Like many people, I never buy from or give anything in response to any of these solicitations. And my pre-existing sentiment in this regard was only solidified after reading this opinion by Judge McKeown. Sure, you know intellectually that most of these telemarketer charity things have absurdly high expense ratios and/or are complete scams. But actually reading the details burns this reality into your soul. Check out the first half-dozen pages of the opinion and see where the millions of dollars in charitable contributions went, as well as just how deliberate and intentional (in my view) the scam was -- an attempt to do just pitifully enough to try to make it legal and stay out of jail. I really hope these people rot in prison.

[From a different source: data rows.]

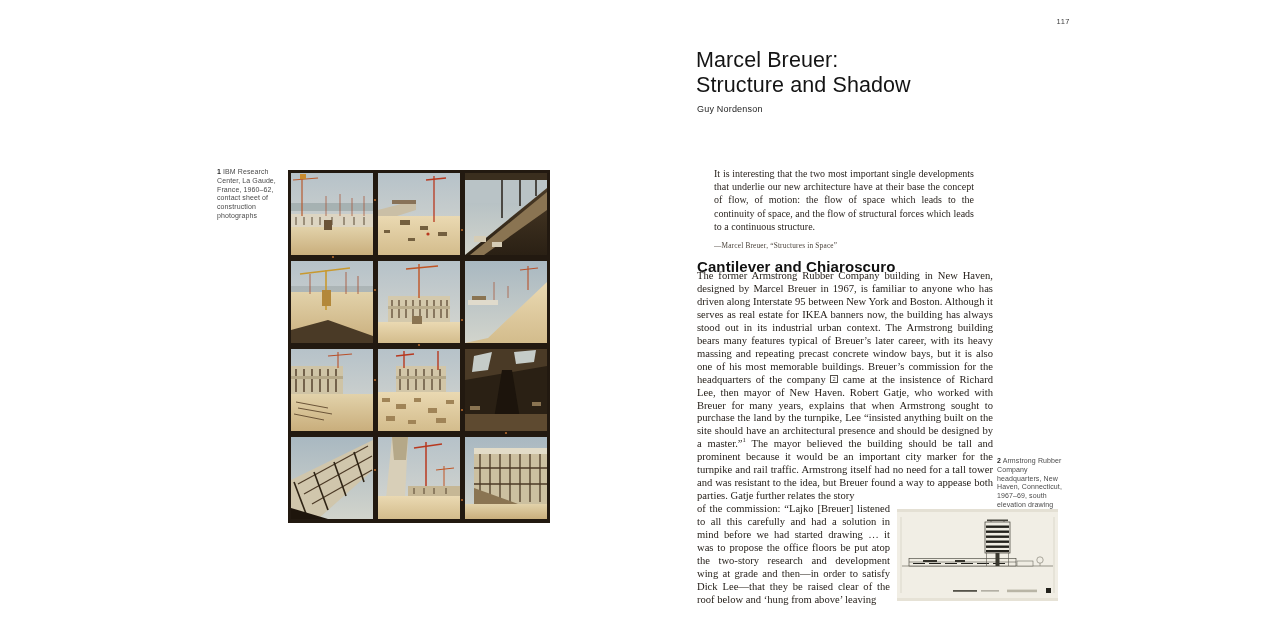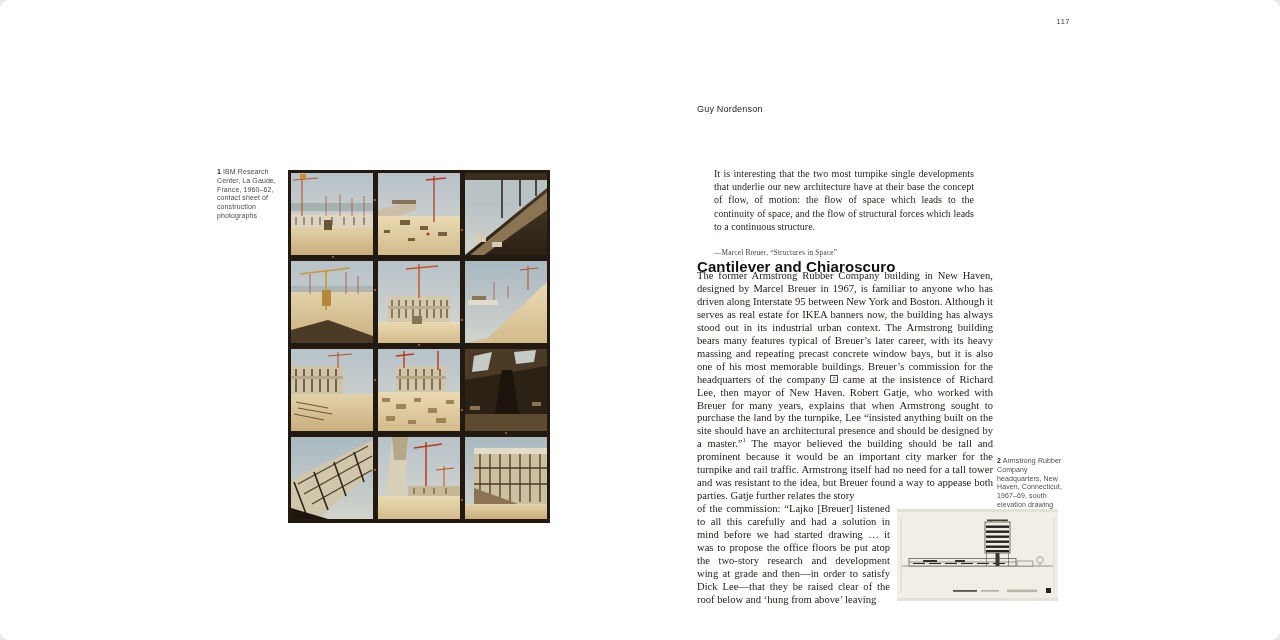--- a/index.html
+++ b/index.html
@@ -5,7 +5,7 @@
   html,body{margin:0;padding:0;background:#e8e8e8;}
   #spread{
     position:relative;width:1280px;height:640px;background:#ffffff;
-    overflow:hidden;font-family:"Liberation Sans",sans-serif;color:#1a1a1a;border-radius:9px;
+    overflow:hidden;font-family:"Liberation Sans",sans-serif;color:#1a1a1a;
   }
   
   .page-number{

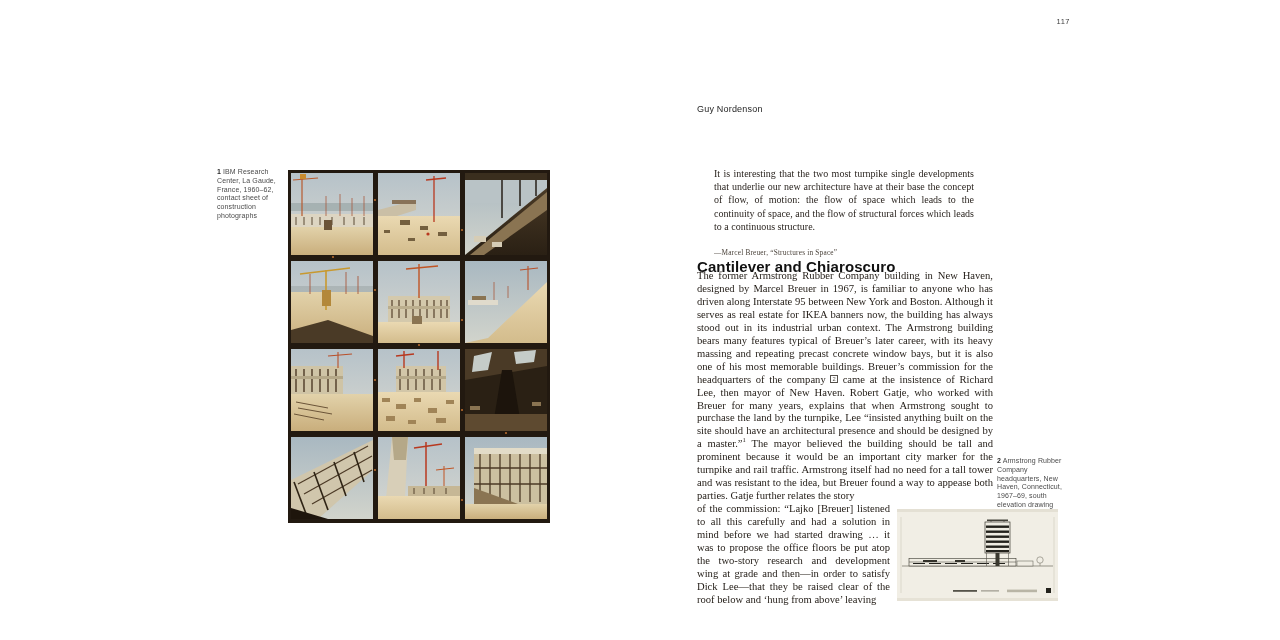--- a/index.html
+++ b/index.html
@@ -67,6 +67,10 @@
 
   <div class="page-number">117</div>
 
+  <div class="title">
+    <div>Marcel Breuer:</div>
+    <div>Structure and Shadow</div>
+  </div>
   <div class="author">Guy Nordenson</div>
 
   <div class="epigraph">

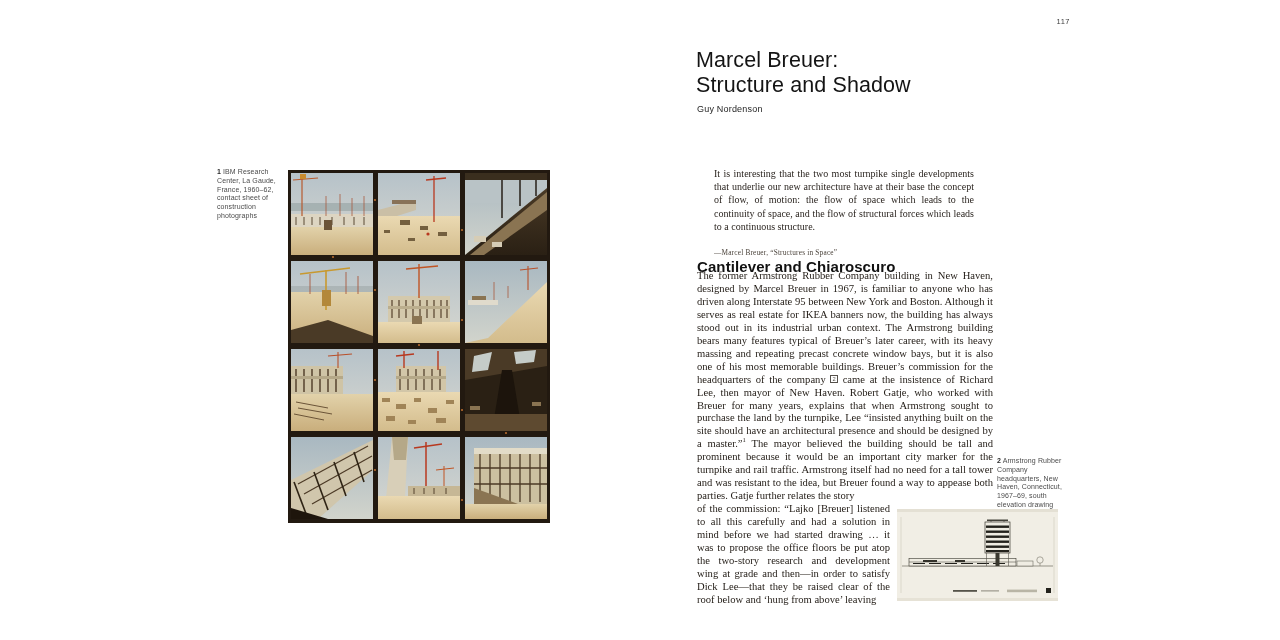--- a/index.html
+++ b/index.html
@@ -74,7 +74,7 @@
   <div class="author">Guy Nordenson</div>
 
   <div class="epigraph">
-    <span>It is interesting that the two most turnpike single developments that underlie our new architecture have at their base the concept of flow, of motion: the flow of space which leads to the continuity of space, and the flow of structural forces which leads to a continuous structure.</span>
+    <span>It is interesting that the two most important single developments that underlie our new architecture have at their base the concept of flow, of motion: the flow of space which leads to the continuity of space, and the flow of structural forces which leads to a continuous structure.</span>
     <span class="attribution">—Marcel Breuer, “Structures in Space”</span>
   </div>
 

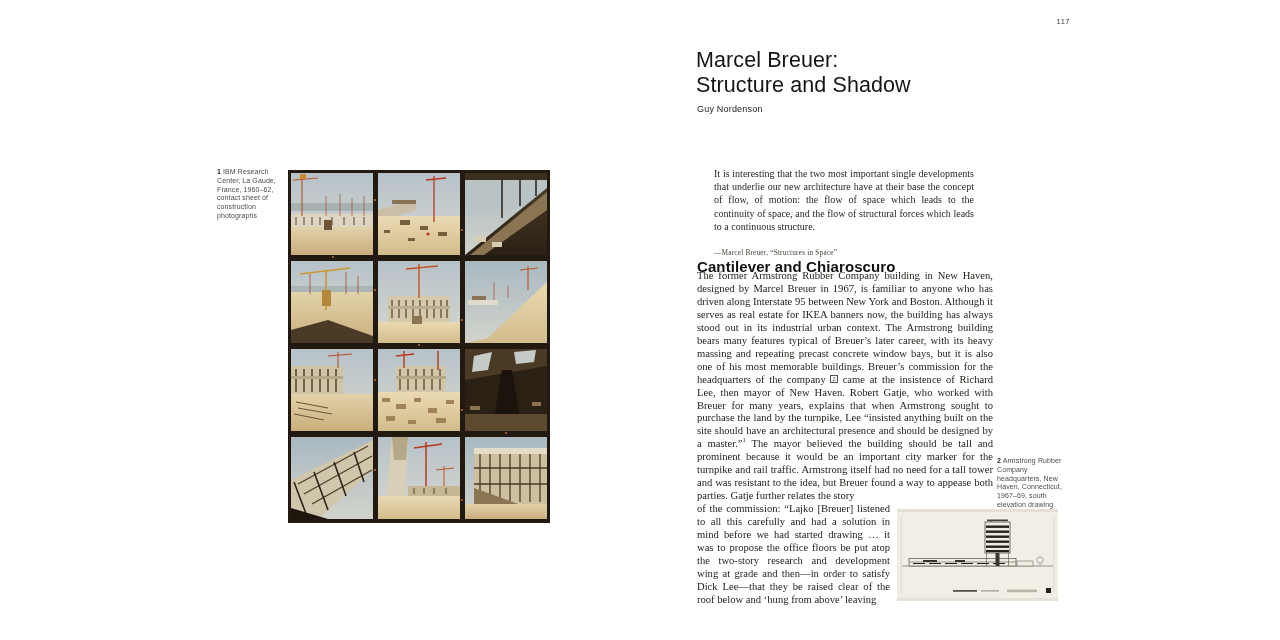--- a/index.html
+++ b/index.html
@@ -26,7 +26,7 @@
     text-align:justify;color:#2b2520;
   }
   .epigraph .attribution{
-    display:block;margin-top:13px;font-size:7.3px;letter-spacing:.2px;
+    display:block;margin-top:6px;font-size:7.3px;letter-spacing:.2px;
     color:#4a423a;text-align:left;
   }
   .section-heading{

Two other tangential points. First, I smiled at the first footnote. Always good to work in a Seinfeld dialogue in the first sentence. Second, conversely, I very much frowned at the last page; in particular, at what the district court judge -- Judge David O. Carter (of the Central District of California) -- said to the defendants and their counsel below. Sure, Judge Carter was mad. And, who knows, perhaps he was angry for good reason, as he had a sense -- and perhaps an accurate one -- that defendants' counsel was deliberately improperly objecting.
Still, you just don't say what Judge Carter did: "I'm warning you. [B]y the time they fish your client out of prison, if he's convicted -- and even if I'm overturned in terms of something I say in front of the jury, it will be years. So don't press me on it counsel." That just ain't right. You don't do (or say) something like that. It's an abuse of power. And a not-so-veiled threat.
So some interesting stuff in here. A nice opinion on a hot and muggy day in Southern California.